-- YOUR GOAL --
In the data below, find each line carrying the string "solid" and copy it out.

##### INFORMATION

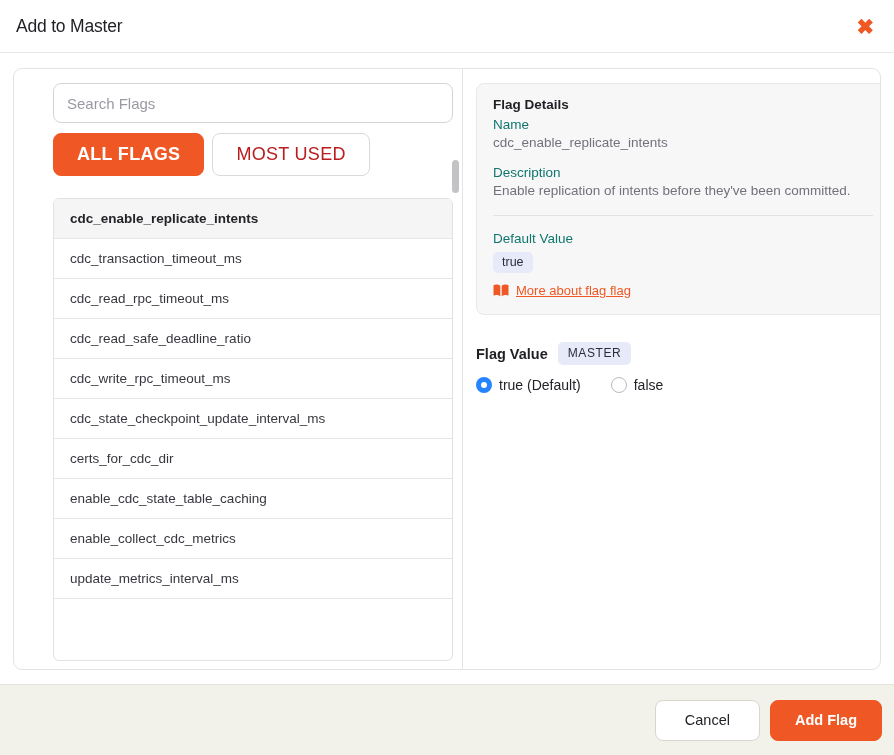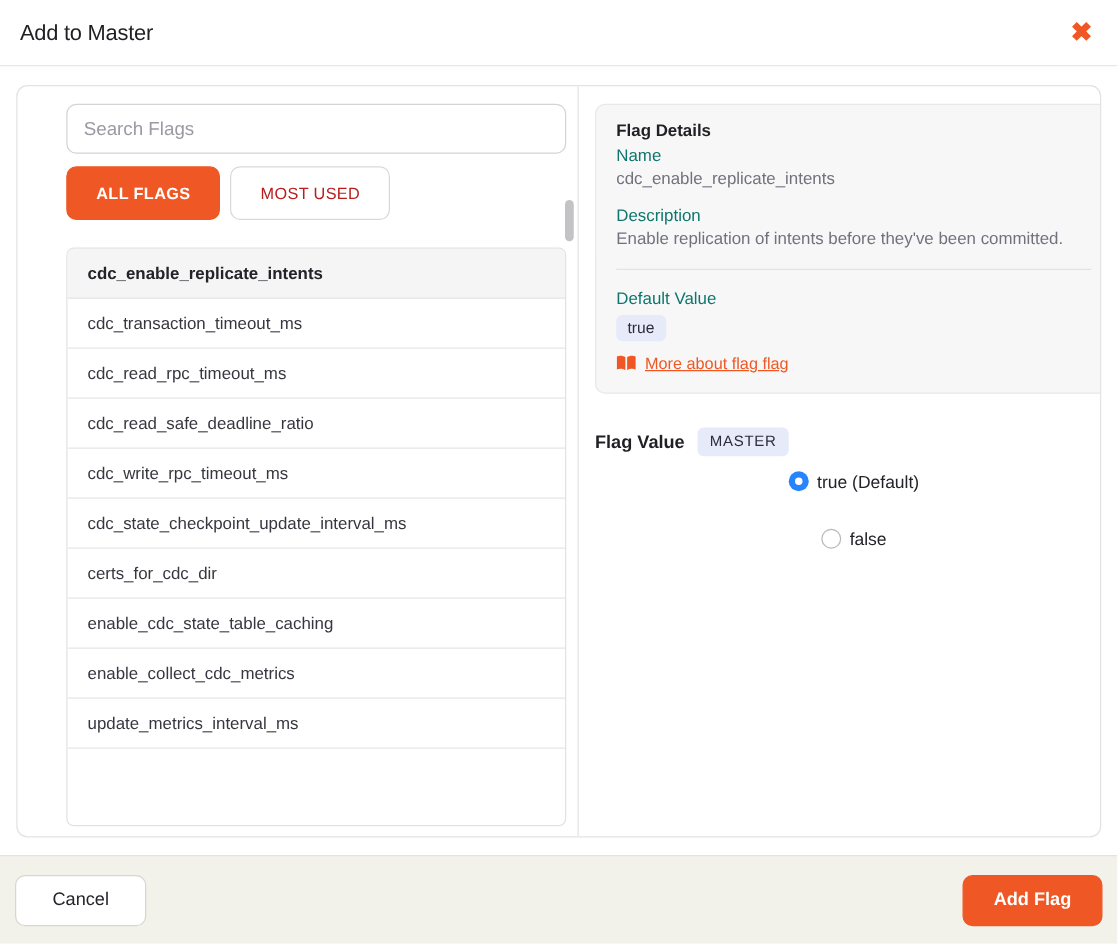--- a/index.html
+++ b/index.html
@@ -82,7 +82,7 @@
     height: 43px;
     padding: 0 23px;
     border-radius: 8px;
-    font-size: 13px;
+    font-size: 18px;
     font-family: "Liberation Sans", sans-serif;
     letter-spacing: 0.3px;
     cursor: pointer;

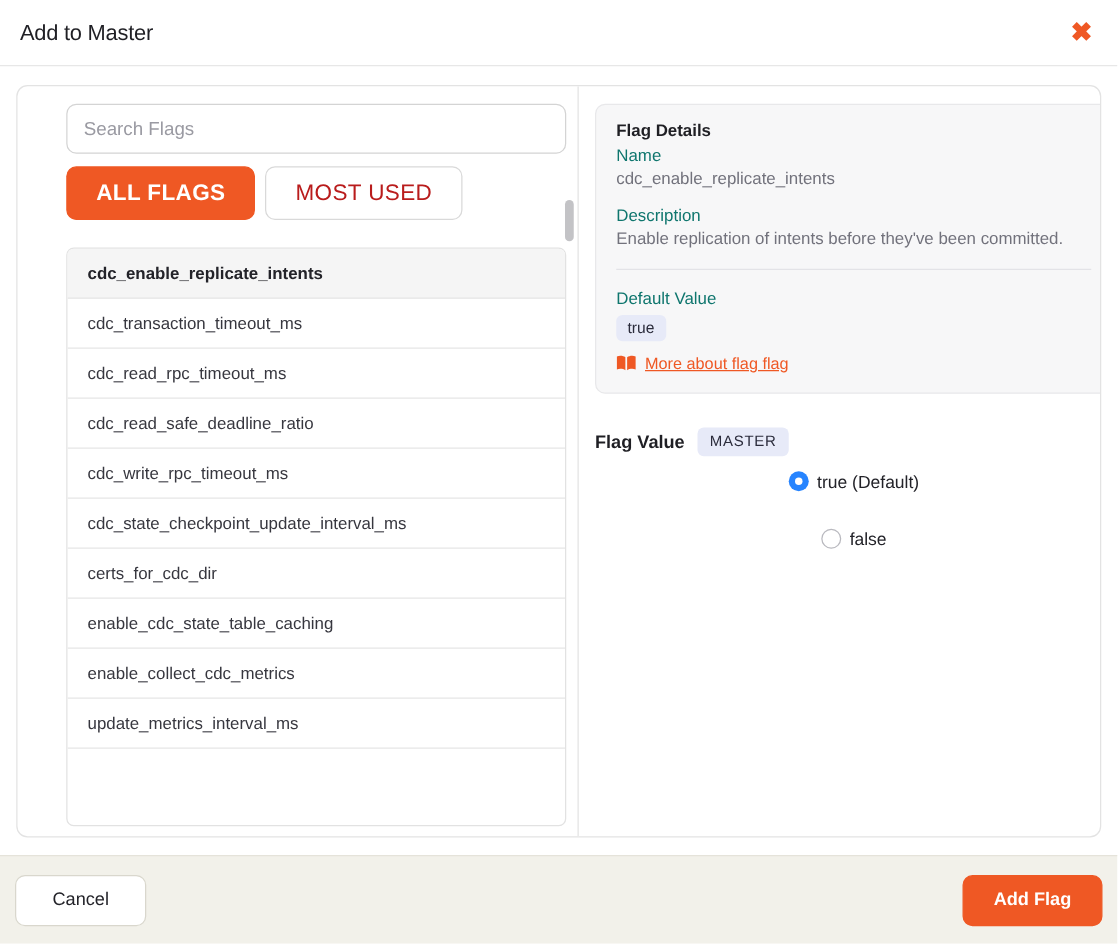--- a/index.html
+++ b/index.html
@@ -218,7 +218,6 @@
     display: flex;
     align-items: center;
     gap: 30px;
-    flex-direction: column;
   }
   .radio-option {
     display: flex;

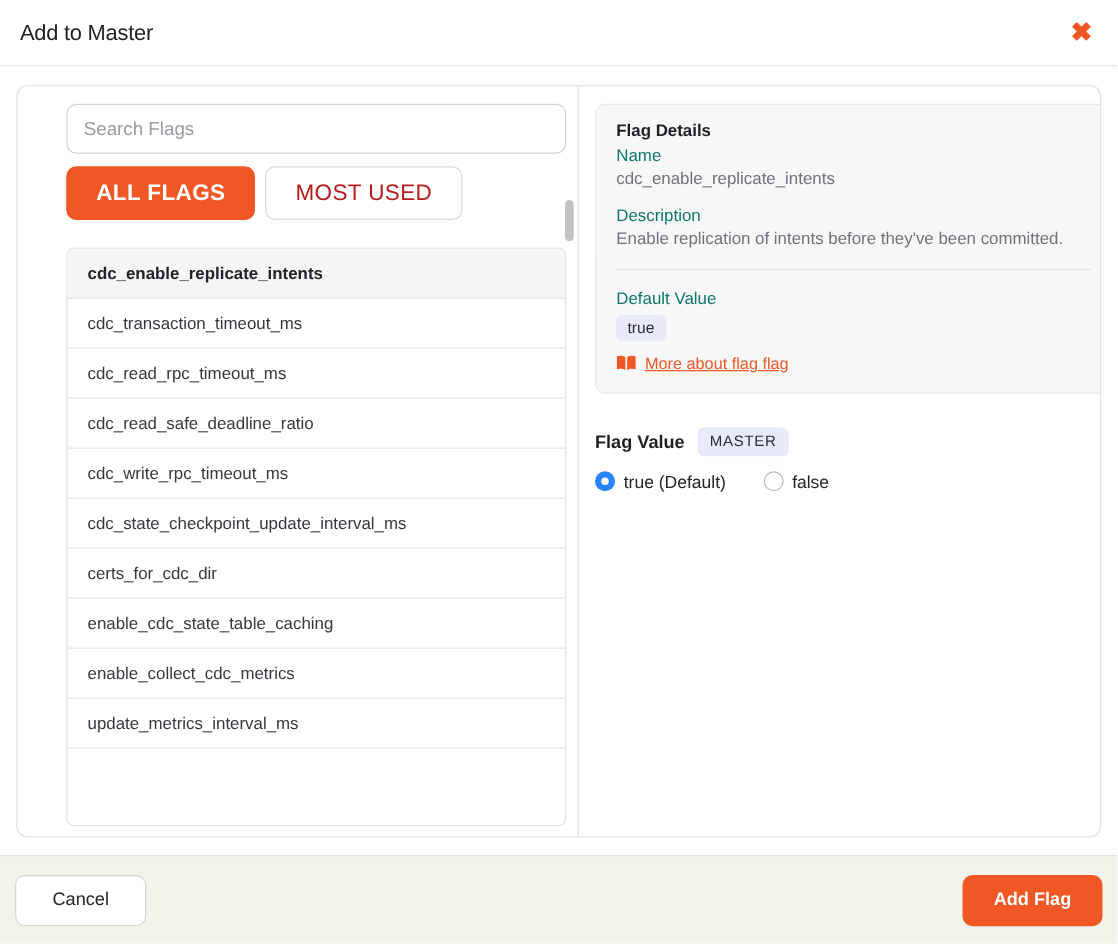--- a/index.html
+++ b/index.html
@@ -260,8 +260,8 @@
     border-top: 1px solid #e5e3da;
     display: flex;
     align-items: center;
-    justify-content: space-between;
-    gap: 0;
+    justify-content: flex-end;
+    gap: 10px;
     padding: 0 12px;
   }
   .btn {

##########
##### INFORMATION

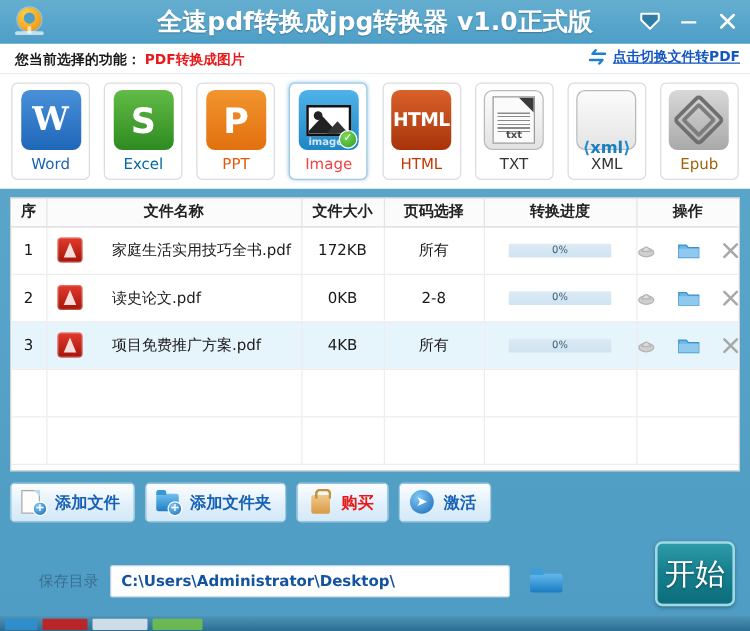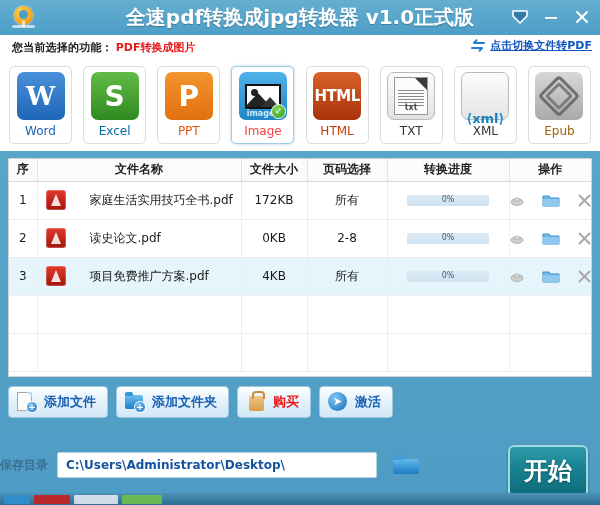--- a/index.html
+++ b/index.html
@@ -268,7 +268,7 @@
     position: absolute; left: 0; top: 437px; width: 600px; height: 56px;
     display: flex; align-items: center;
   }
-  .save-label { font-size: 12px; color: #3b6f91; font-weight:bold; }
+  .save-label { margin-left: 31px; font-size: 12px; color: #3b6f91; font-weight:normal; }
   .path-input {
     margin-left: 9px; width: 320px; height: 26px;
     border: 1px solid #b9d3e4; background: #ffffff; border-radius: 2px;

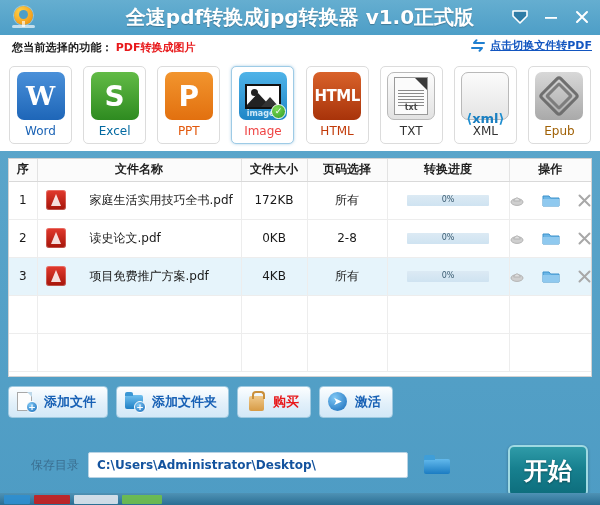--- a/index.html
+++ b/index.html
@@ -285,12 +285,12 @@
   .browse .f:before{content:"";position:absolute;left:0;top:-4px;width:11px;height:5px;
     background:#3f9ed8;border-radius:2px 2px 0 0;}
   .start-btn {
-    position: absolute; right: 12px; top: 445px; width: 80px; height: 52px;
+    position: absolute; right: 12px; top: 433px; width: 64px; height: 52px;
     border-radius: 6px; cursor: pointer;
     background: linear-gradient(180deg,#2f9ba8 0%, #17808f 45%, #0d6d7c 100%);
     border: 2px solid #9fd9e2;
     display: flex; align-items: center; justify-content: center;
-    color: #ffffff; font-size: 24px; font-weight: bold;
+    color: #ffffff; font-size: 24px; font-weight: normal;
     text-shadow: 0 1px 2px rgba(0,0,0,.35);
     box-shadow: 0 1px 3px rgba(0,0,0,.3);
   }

##########
##### INFORMATION

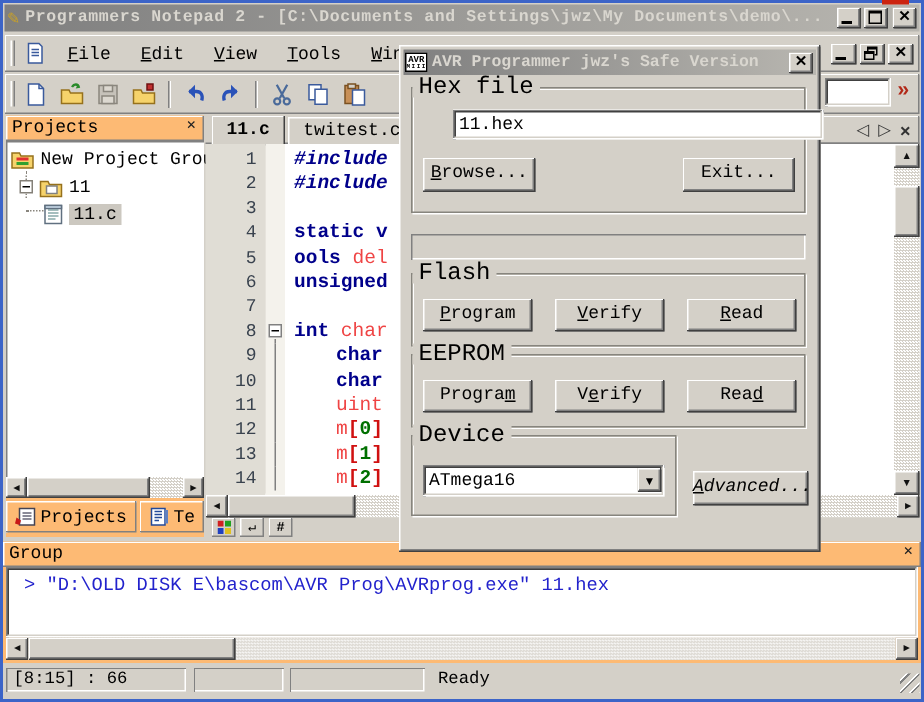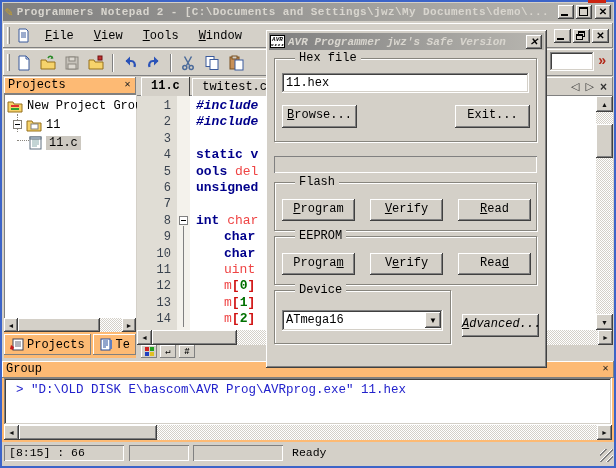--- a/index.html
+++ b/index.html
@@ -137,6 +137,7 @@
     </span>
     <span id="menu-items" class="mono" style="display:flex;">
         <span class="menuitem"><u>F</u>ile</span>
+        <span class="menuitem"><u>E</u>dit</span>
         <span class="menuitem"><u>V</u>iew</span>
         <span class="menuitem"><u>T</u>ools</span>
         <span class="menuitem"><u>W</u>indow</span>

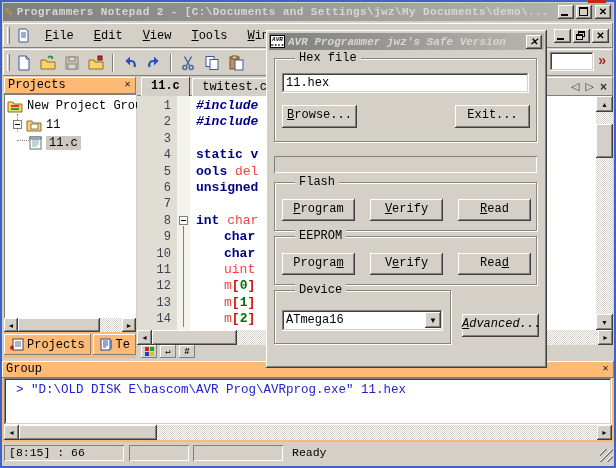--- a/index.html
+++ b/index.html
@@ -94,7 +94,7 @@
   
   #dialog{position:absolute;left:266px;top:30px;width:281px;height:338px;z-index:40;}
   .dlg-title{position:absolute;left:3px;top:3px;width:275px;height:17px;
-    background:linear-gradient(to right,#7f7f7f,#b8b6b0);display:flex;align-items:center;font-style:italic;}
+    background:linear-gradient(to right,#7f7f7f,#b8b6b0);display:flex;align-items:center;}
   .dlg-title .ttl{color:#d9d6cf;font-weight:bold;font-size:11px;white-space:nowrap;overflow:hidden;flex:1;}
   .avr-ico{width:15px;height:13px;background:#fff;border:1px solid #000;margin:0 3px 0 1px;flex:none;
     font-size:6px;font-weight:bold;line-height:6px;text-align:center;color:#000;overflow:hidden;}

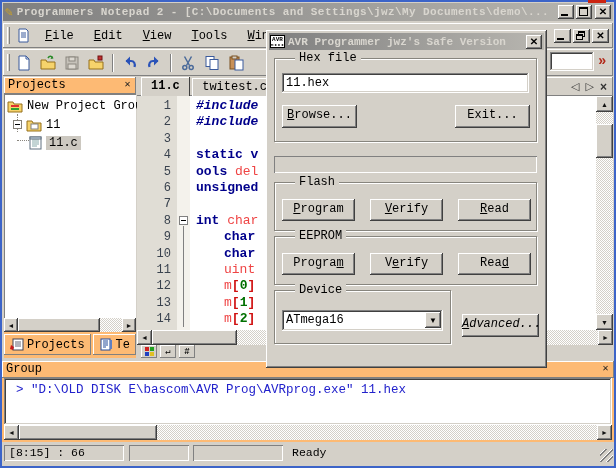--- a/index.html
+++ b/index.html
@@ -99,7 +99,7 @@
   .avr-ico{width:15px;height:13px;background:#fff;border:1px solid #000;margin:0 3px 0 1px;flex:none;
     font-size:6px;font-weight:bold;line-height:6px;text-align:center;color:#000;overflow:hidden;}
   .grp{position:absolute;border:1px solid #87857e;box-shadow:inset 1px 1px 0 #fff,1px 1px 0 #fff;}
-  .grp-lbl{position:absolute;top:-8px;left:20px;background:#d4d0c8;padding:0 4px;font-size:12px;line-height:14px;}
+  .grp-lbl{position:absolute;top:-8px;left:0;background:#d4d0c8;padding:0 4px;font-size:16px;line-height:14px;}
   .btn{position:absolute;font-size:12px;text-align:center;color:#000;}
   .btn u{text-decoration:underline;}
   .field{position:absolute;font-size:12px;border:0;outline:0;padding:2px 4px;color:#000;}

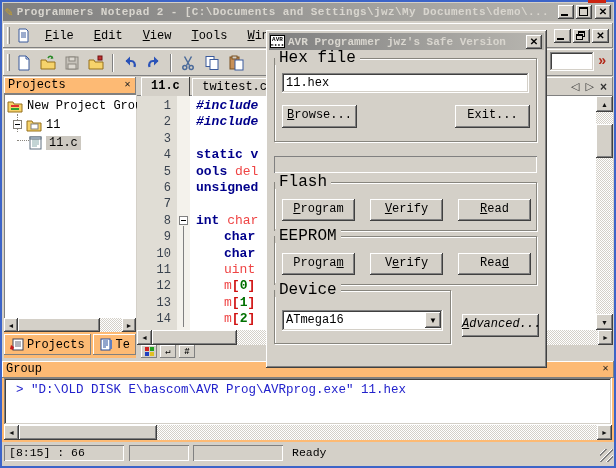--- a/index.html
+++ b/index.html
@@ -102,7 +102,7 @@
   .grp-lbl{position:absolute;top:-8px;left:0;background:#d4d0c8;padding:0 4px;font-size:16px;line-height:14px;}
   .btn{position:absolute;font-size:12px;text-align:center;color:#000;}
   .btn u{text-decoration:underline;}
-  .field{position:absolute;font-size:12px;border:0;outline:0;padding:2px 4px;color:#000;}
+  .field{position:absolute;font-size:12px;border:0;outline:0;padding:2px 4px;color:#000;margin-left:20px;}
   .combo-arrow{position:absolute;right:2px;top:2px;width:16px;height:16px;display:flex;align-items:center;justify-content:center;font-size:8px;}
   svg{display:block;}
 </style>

##########

-- RESULT --
     border-top: 1px solid #e5e3da;
     border: 1px solid #b9d3e4; background: #ffffff; border-radius: 2px;
     border: 2px solid #9fd9e2;
   .avr-ico{width:15px;height:13px;background:#fff;border:1px solid #000;margin:0 3px 0 1px;flex:none;
   .avr-ico{width:15px;height:13px;background:#fff;border:1px solid #000;margin:0 3px 0 1px;flex:none;
   .grp{position:absolute;border:1px solid #87857e;box-shadow:inset 1px 1px 0 #fff,1px 1px 0 #fff;}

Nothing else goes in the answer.